— The records —
--------

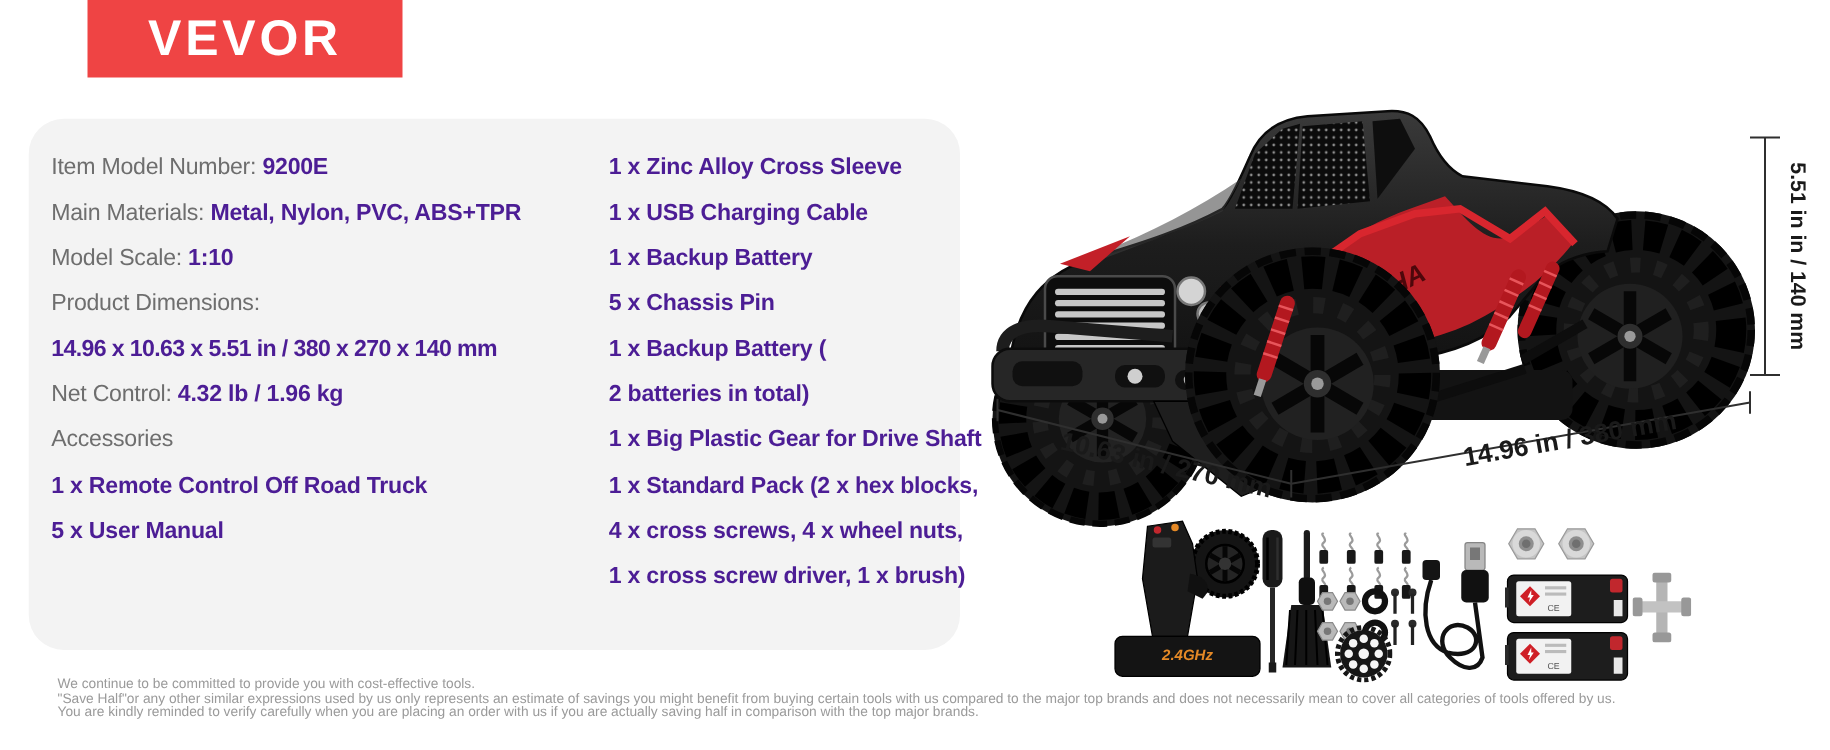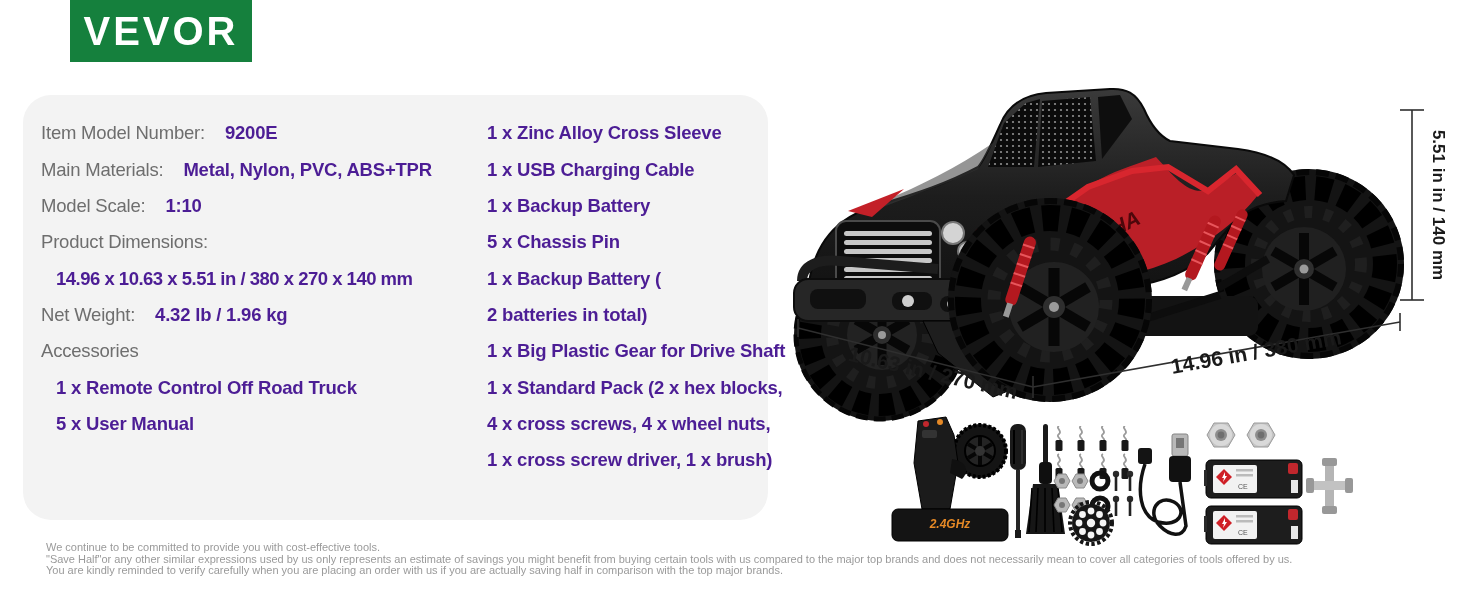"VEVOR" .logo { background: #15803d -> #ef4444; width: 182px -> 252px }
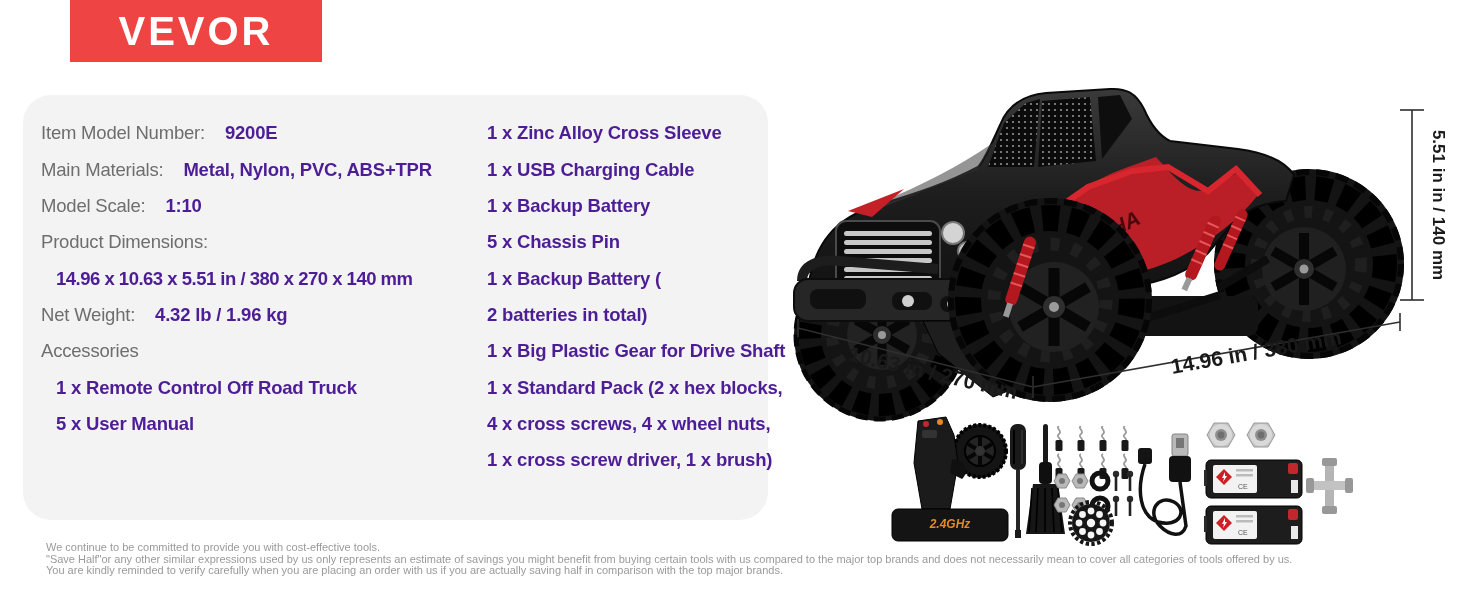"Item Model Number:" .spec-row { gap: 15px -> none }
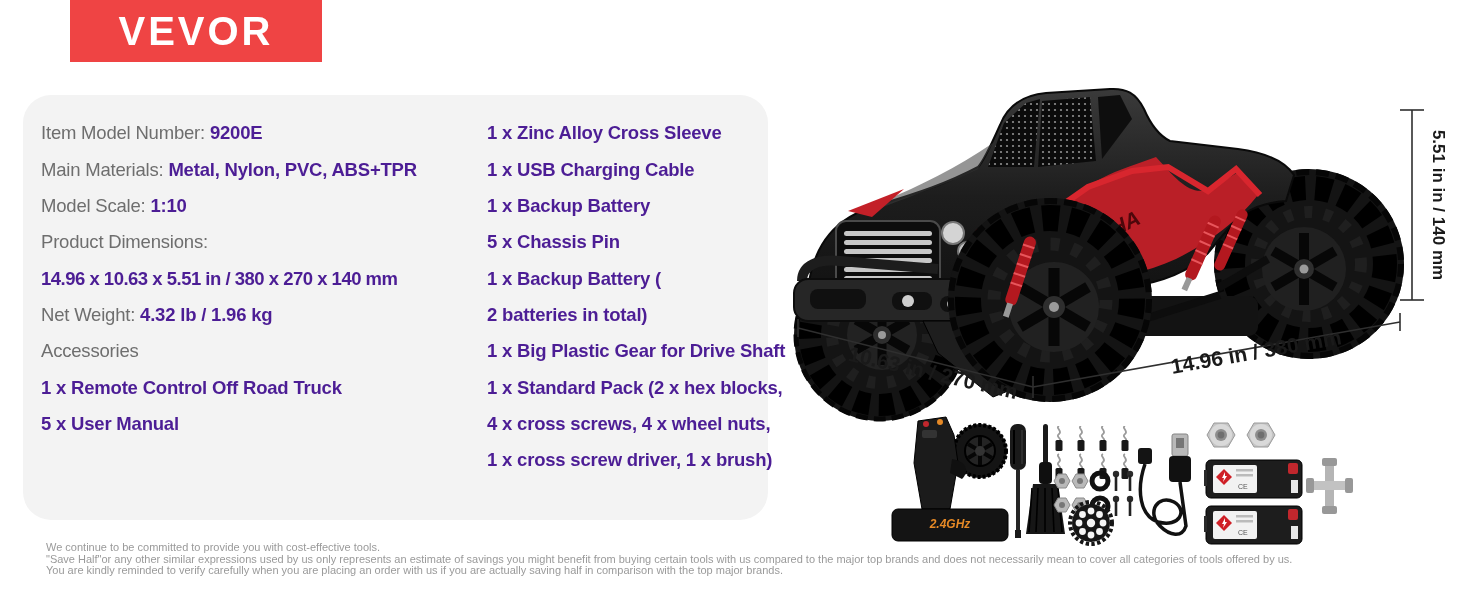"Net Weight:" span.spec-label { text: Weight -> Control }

--------

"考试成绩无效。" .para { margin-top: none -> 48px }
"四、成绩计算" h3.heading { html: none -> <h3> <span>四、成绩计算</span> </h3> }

--------

— Brief —
A word-for-word reproduction is needed of the lines above from the line containing "background: #15803d ->" through the line containing "text: Weight ->", with both ends kept and no pictures.

— Exercise solution —
"VEVOR" .logo { background: #15803d -> #ef4444; width: 182px -> 252px }
"Item Model Number:" .spec-row { gap: 15px -> none }
"Net Weight:" span.spec-label { text: Weight -> Control }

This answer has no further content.